**Supplied data:**
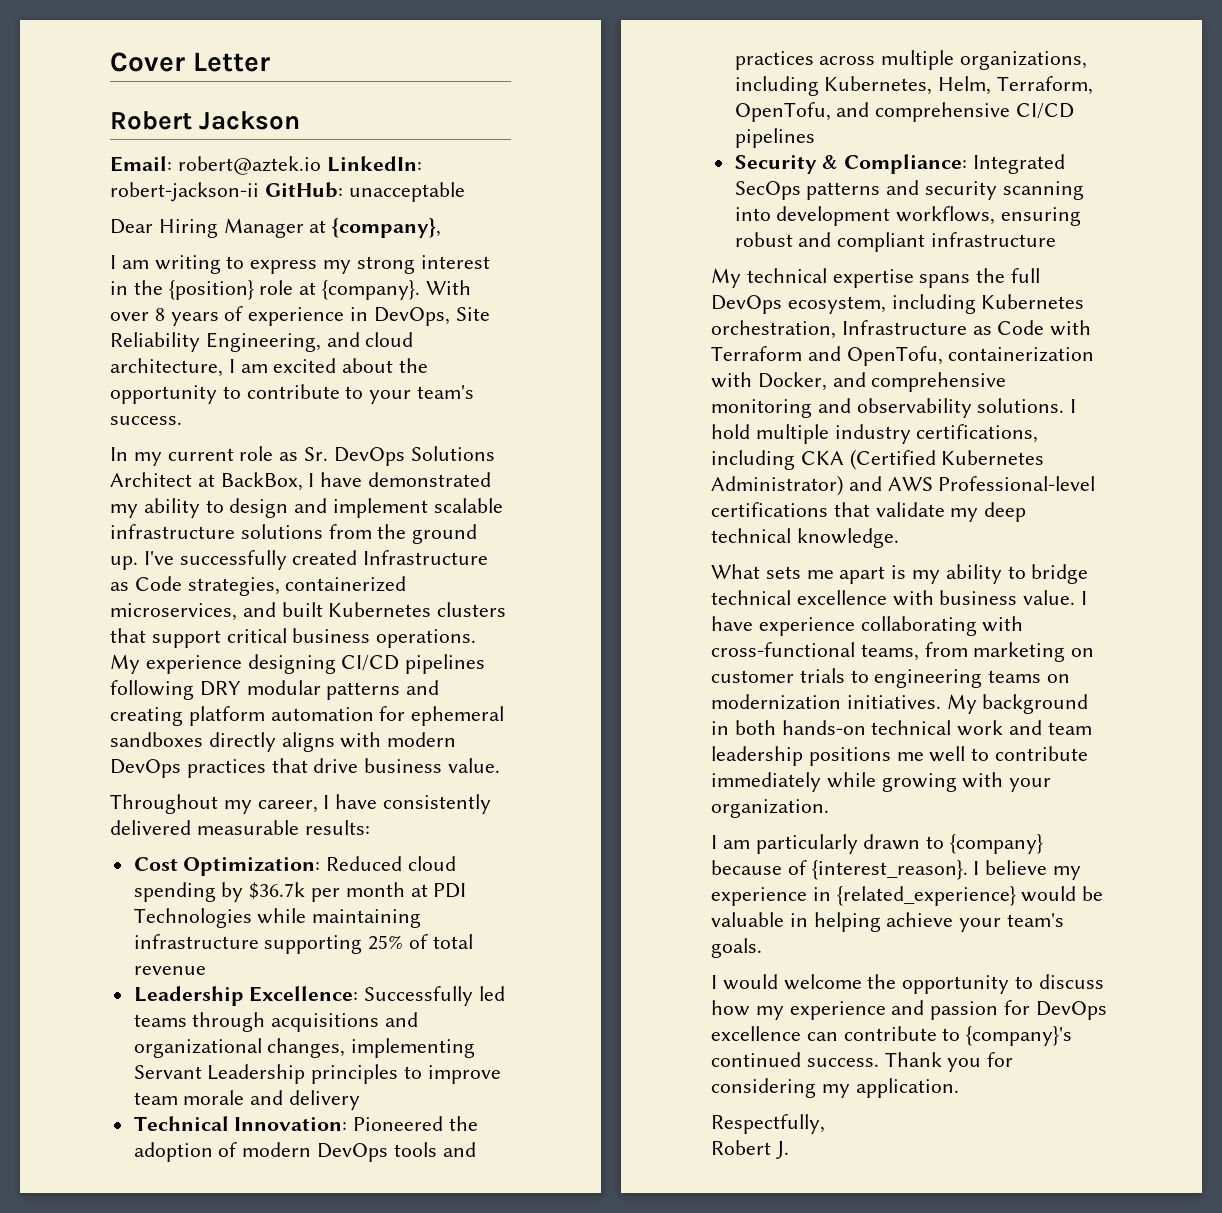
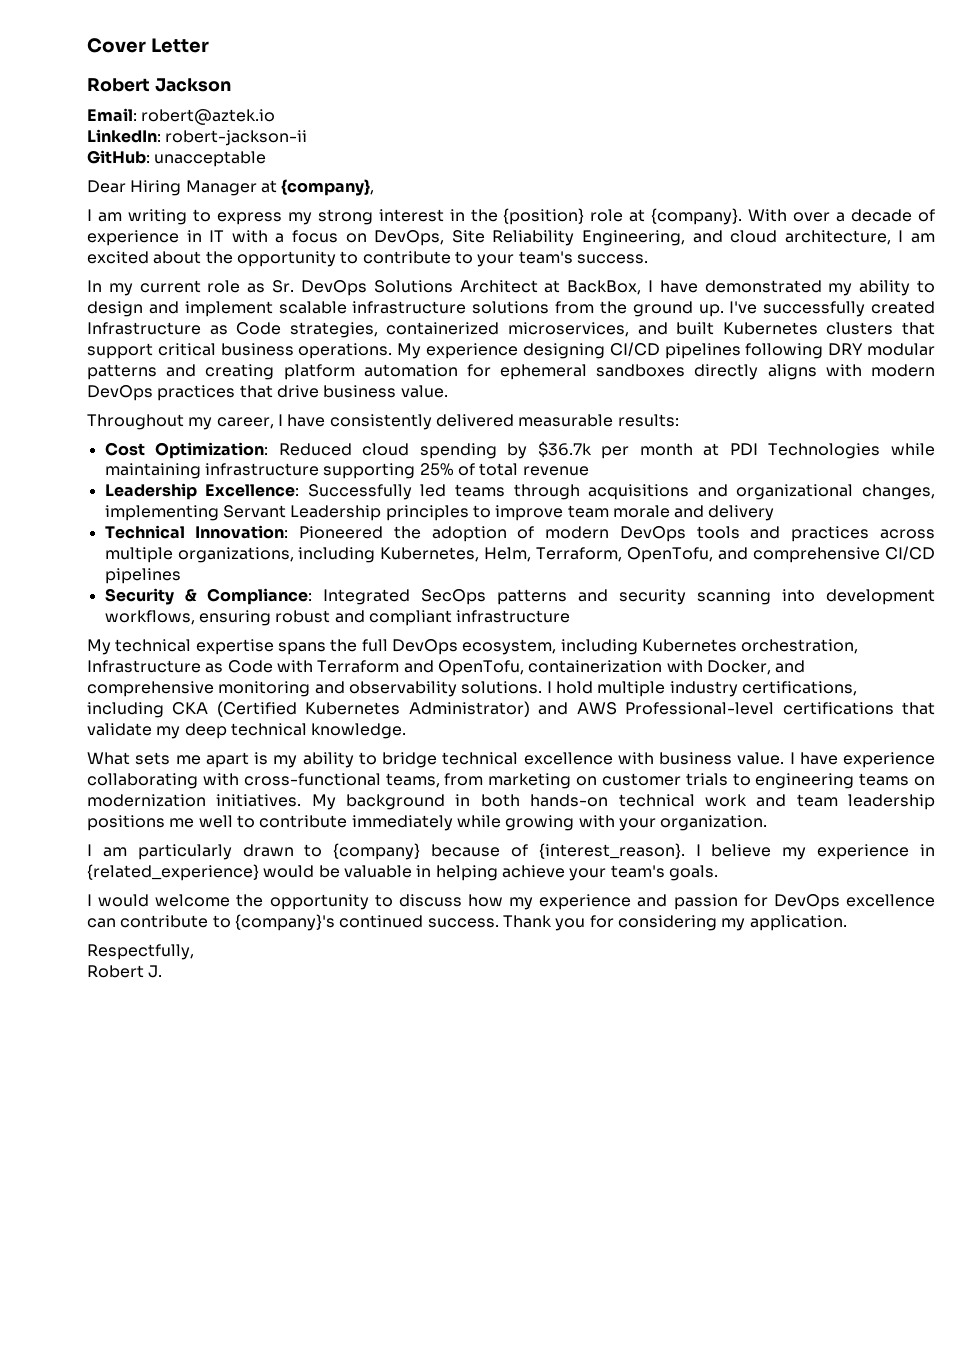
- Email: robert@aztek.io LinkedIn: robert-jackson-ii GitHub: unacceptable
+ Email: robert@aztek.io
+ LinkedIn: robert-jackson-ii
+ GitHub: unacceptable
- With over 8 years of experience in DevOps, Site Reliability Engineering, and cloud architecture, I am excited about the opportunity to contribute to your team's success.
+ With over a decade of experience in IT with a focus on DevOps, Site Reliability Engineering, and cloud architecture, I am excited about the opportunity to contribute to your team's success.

**Task objective:** No line before the one containing "- With over" belongs in the answer; give again exactly that line and all lines after it through the end of the data.

**Expected output:**
- With over 8 years of experience in DevOps, Site Reliability Engineering, and cloud architecture, I am excited about the opportunity to contribute to your team's success.
+ With over a decade of experience in IT with a focus on DevOps, Site Reliability Engineering, and cloud architecture, I am excited about the opportunity to contribute to your team's success.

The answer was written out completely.